ヒトおよびマウス初代培養胚体外細胞から多能性幹細胞への効率的なリプログラミング
京都大学の多田高先生らのグループにより、マウスの羊膜細胞、卵黄嚢細胞およびヒトの羊膜細胞は、内因性のKlf4, c-Myc, Roninを発現しており、効率的(マウス羊膜細胞:0.1%、ヒト羊膜細胞:0.02%)にiPS細胞を樹立できることを示した論文が発表されました。
Genes Cells. 2009 Nov 13. [Epub ahead of print]
Efficient reprogramming of human and mouse primary extra-embryonic cells to pluripotent stem cells.
Nagata S, Toyoda M, Yamaguchi S, Hirano K, Makino H, Nishino K, Miyagawa Y, Okita H, Kiyokawa N, Nakagawa M, Yamanaka S, Akutsu H, Umezawa A, Tada T.
http://www.ncbi.nlm.nih.gov/pubmed/19912344?itool=EntrezSystem2.PEntrez.Pubmed.Pubmed_ResultsPanel.Pubmed_RVDocSum&ordinalpos=3
Practical clinical applications for current induced pluripotent stem cell (iPSC) technologies are hindered by very low generation efficiencies. Here, we demonstrate that newborn human (h) and mouse (m) extra-embryonic amnion (AM) and yolk-sac (YS) cells, in which endogenous KLF4/Klf4, c-MYC/c-Myc and RONIN/Ronin are expressed, can be reprogrammed to hiPSCs and miPSCs with efficiencies for AM cells of 0.02% and 0.1%, respectively. Both hiPSC and miPSCs are indistinguishable from embryonic stem cells in colony morphology, expression of pluripotency markers, global gene expression profile, DNA methylation status of OCT4 and NANOG, teratoma formation and, in the case of miPSCs, generation of germline transmissible chimeric mice. As copious amounts of human AM cells can be collected without invasion, and stored long term by conventional means without requirement for in vitro culture, they represent an ideal source for cell banking and subsequent 'on demand' generation of hiPSCs for personal regenerative and pharmaceutical applications.
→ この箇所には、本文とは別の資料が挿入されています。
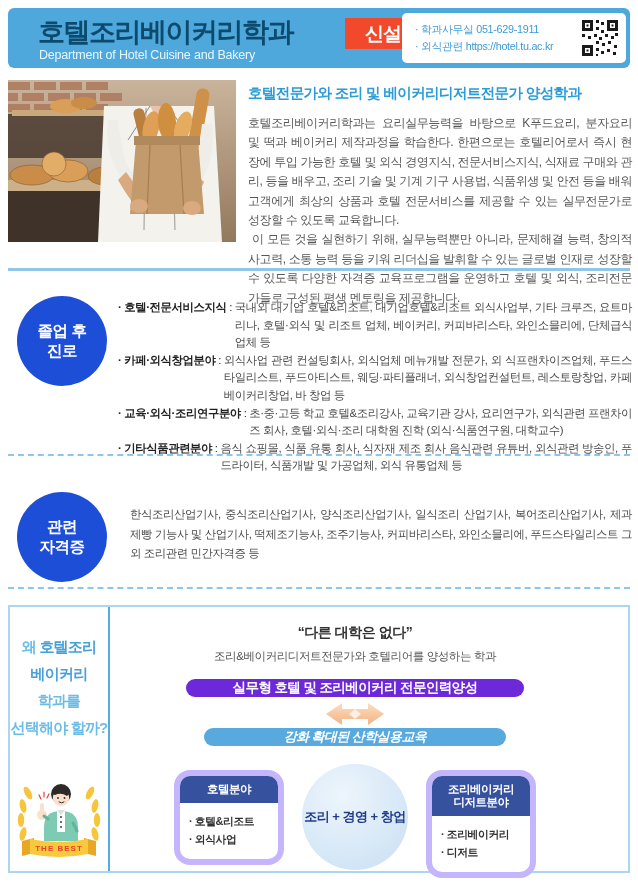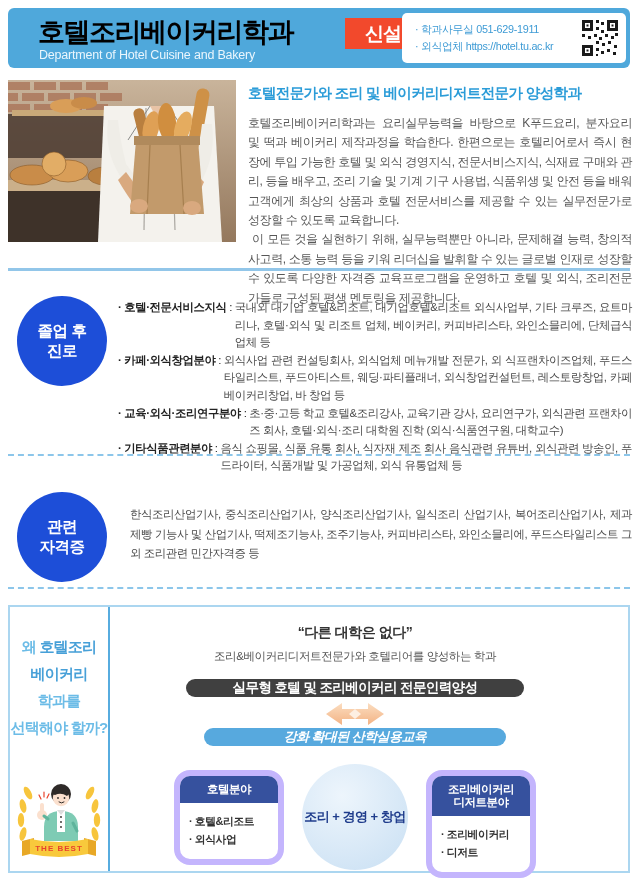"호텔조리베이커리학과" .header-title { color: #000000 -> #0c4a6e }
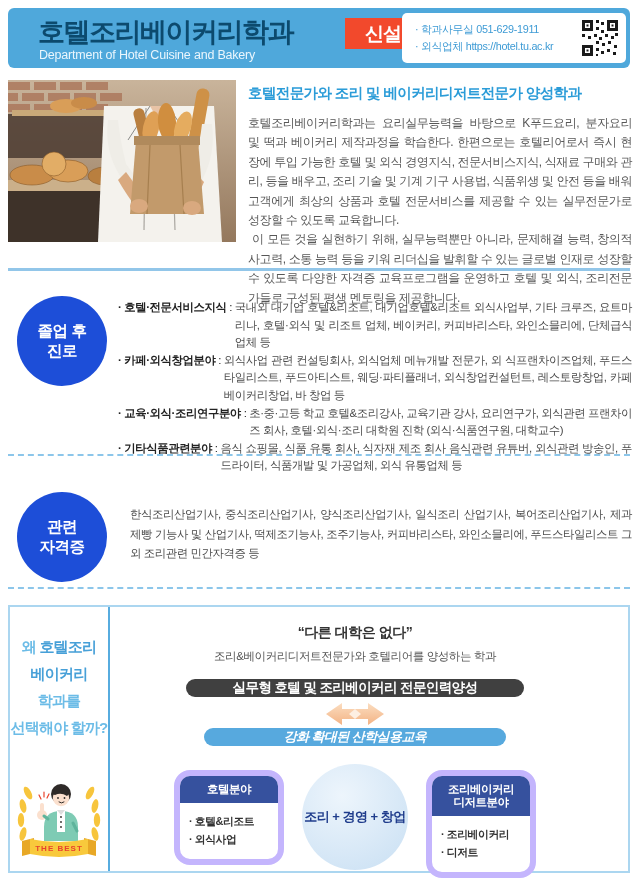"· 외식업체 https://hotel.tu.ac.kr" div { text: 외식업체 -> 외식관련 }
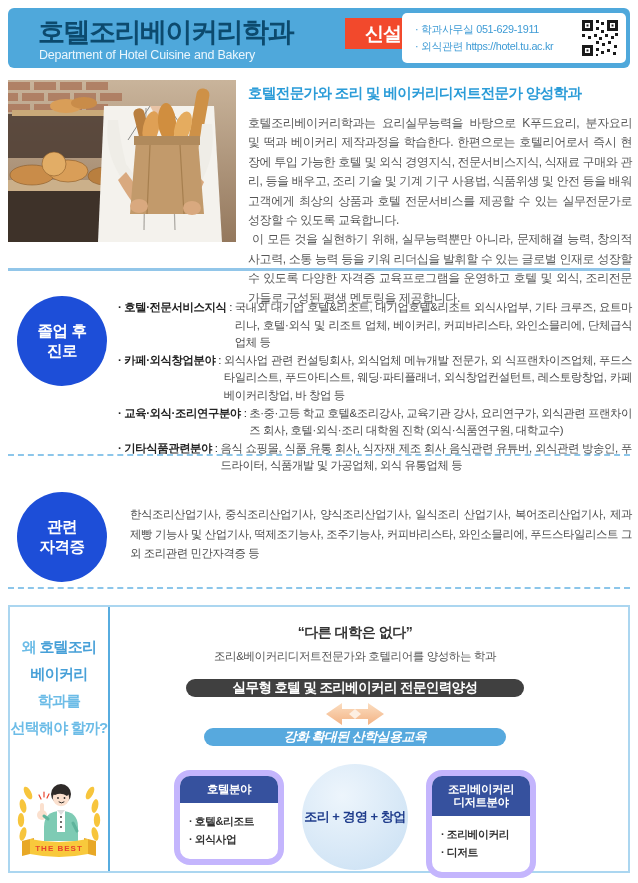"실무형 호텔 및 조리베이커리 전문인력양성" .pill1 { background: #404040 -> #6d28d9 }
Oct4-GFP(OG)/Neo-LacZ(Rosa26)マウス胚由来の羊膜(AM)および卵黄嚢(YS)から単離した細胞に、Oct4, Sox2. Klf4, c-Mycの4遺伝子を導入してマウスiPS細胞を樹立し、アルカリフォスファターゼ(ALP), Oct4, Nanog, SSEA1ポジティブであること、グローバルな遺伝子発現がマウスES細胞と類似していること、Nanog, Rex1, ERas, Gdf3, Zfp296, Roninが発現しており、Igf1, Ccl6がサイレンシングされていること、導入遺伝子が大半サイレンシングされていること、d10でOct4-GFPポジティブ細胞が現れること、d21でのALPポジティブ細胞数はAM細胞とMEFで変わらず、YS細胞ではその~50%であること、キメラ形成し、生殖系列に寄与できること、テラトーマ形成により三胚葉分化できることが示されています。
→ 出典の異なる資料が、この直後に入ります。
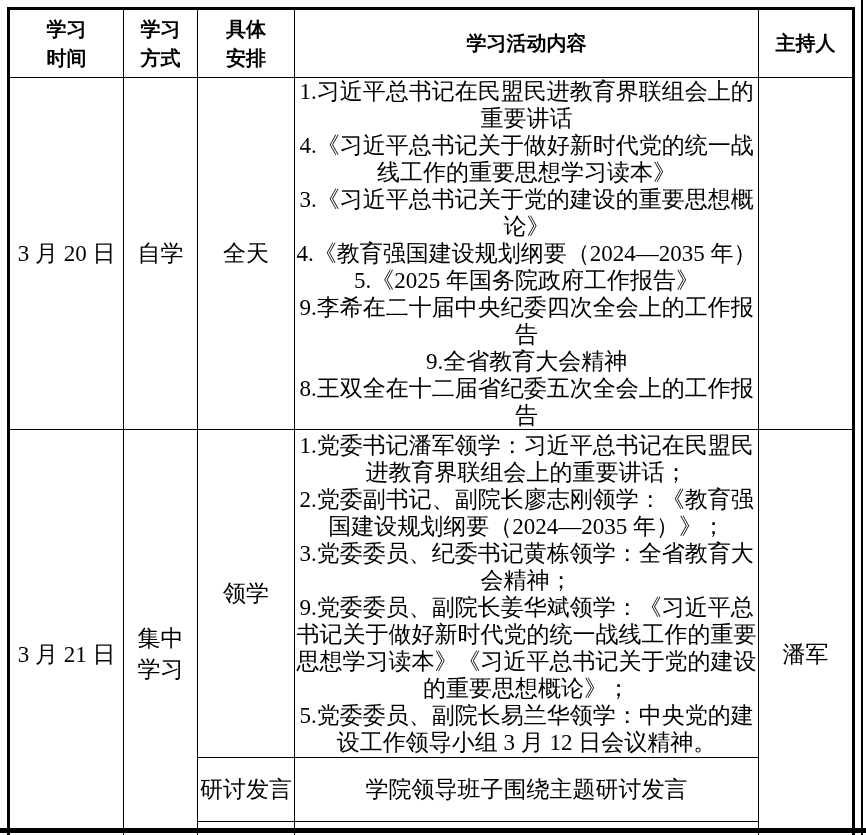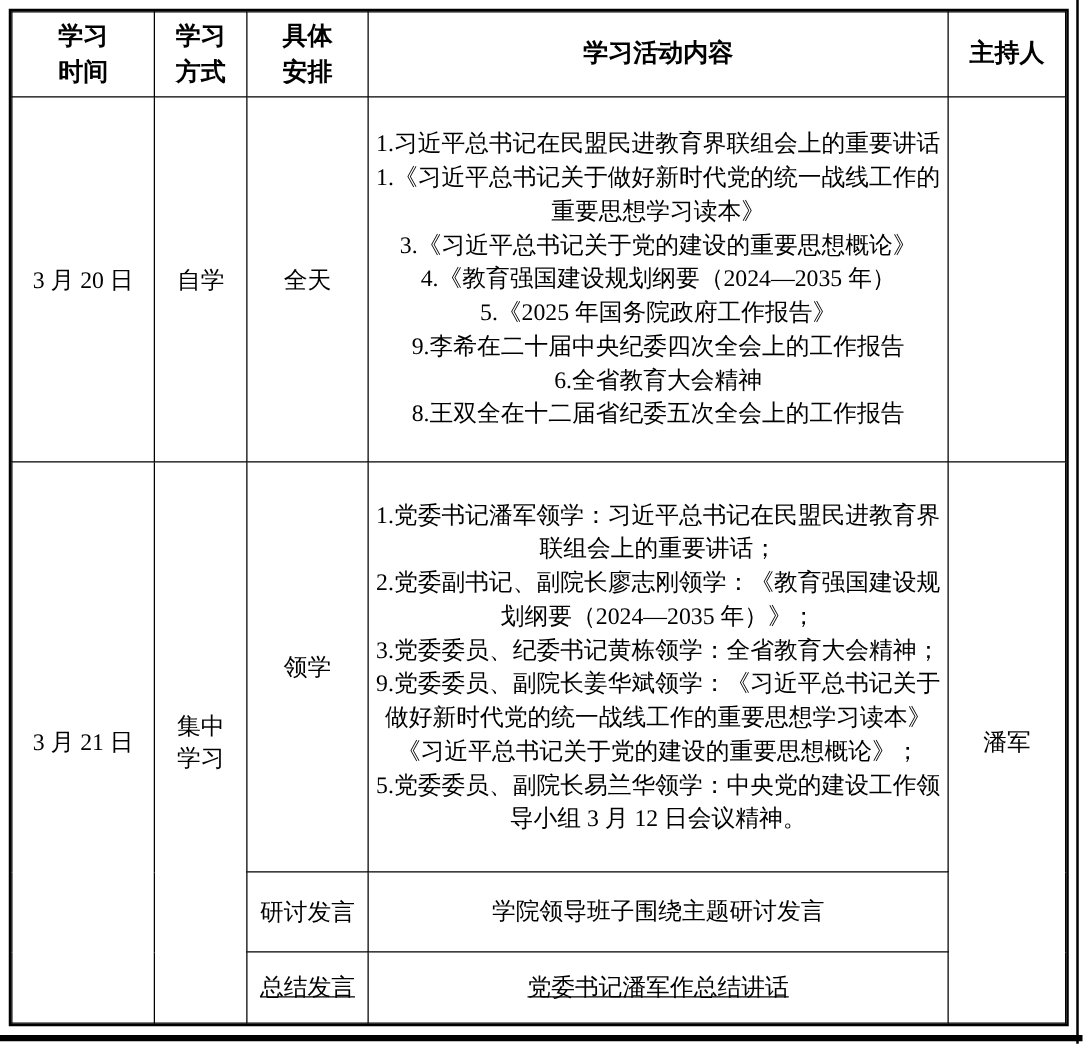"1.习近平总书记在民盟民进教育界联组会上的重要讲话" table.schedule th, table.schedule td { font-size: 19px -> 23px }
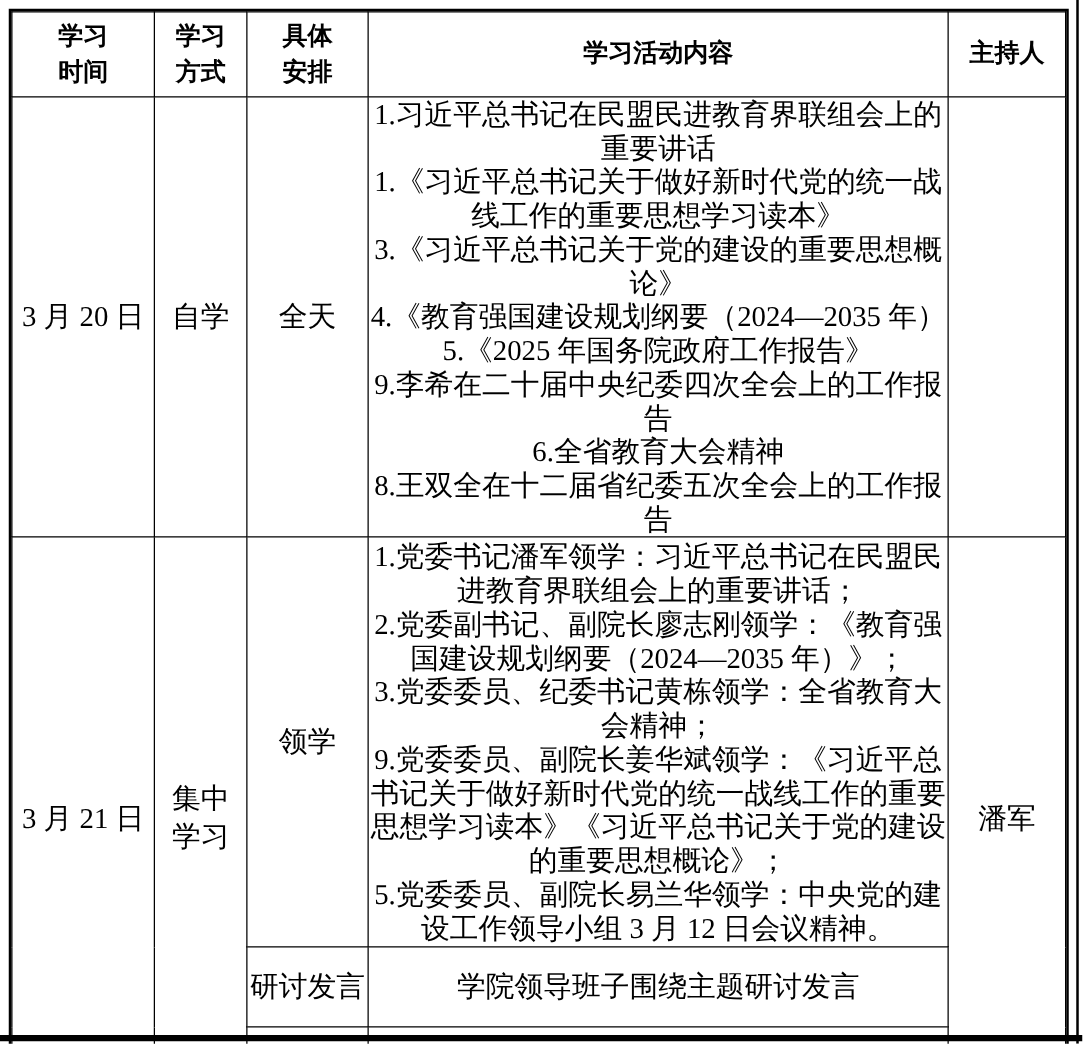"1.《习近平总书记关于做好新时代党的统一战线工作的重要思想学习读本》" div.content-line { text: 1 -> 4 }
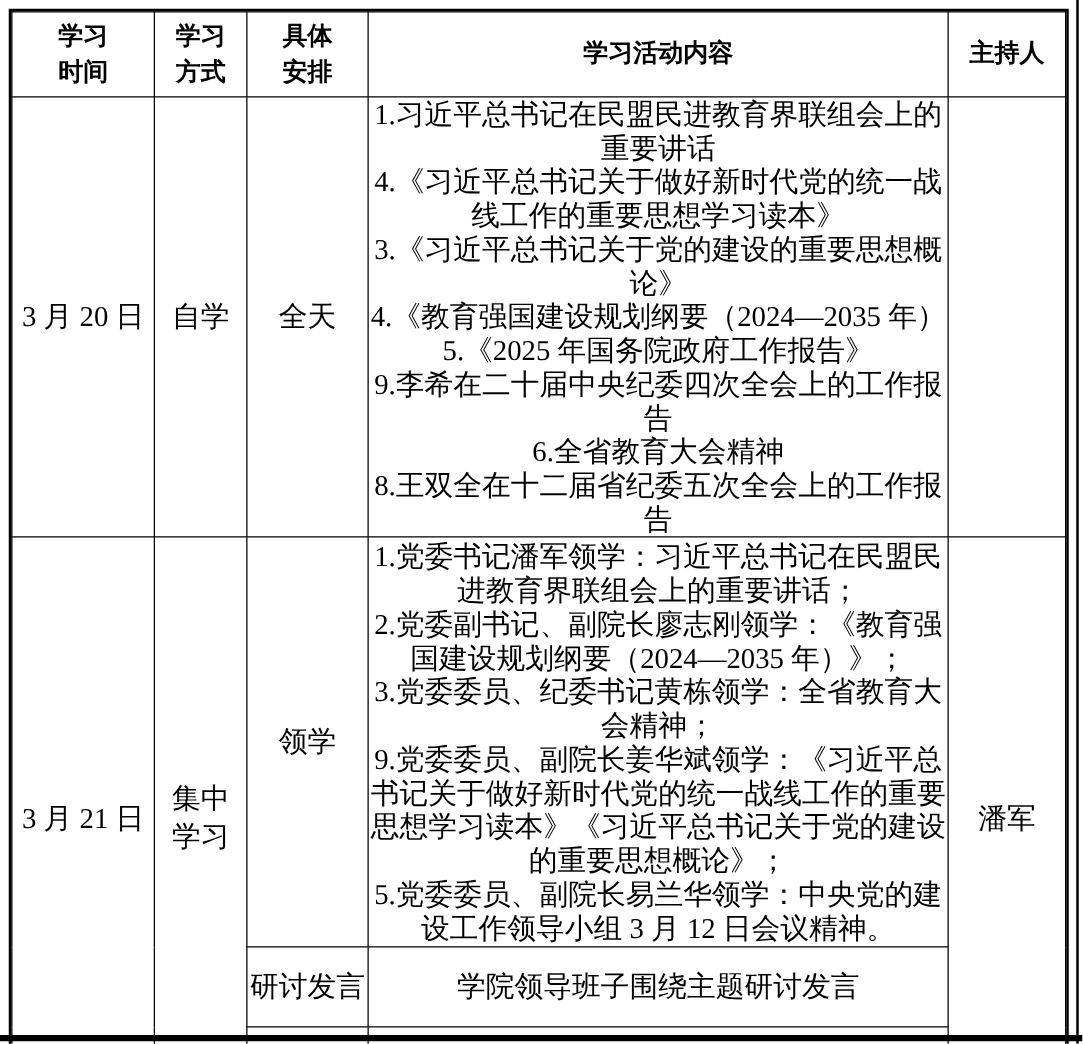"6.全省教育大会精神" div.content-line { text: 6 -> 9 }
また、新生児のAM細胞に、OCT4, SOX2. KLF4, c-MYCの4遺伝子を導入してヒトiPS細胞を樹立し、OCT4, SOX2, NANOG, TRA-1-60ポジティブであること、NANOG, REX1, GDF3, ESG1, FGF4, TERT, RONINが発現していること、OCT4, NANOGのプロモーター領域が脱メチル化されていること、導入遺伝子が大半サイレンシングされていること、テラトーマ形成により三胚葉分化できることが示されています。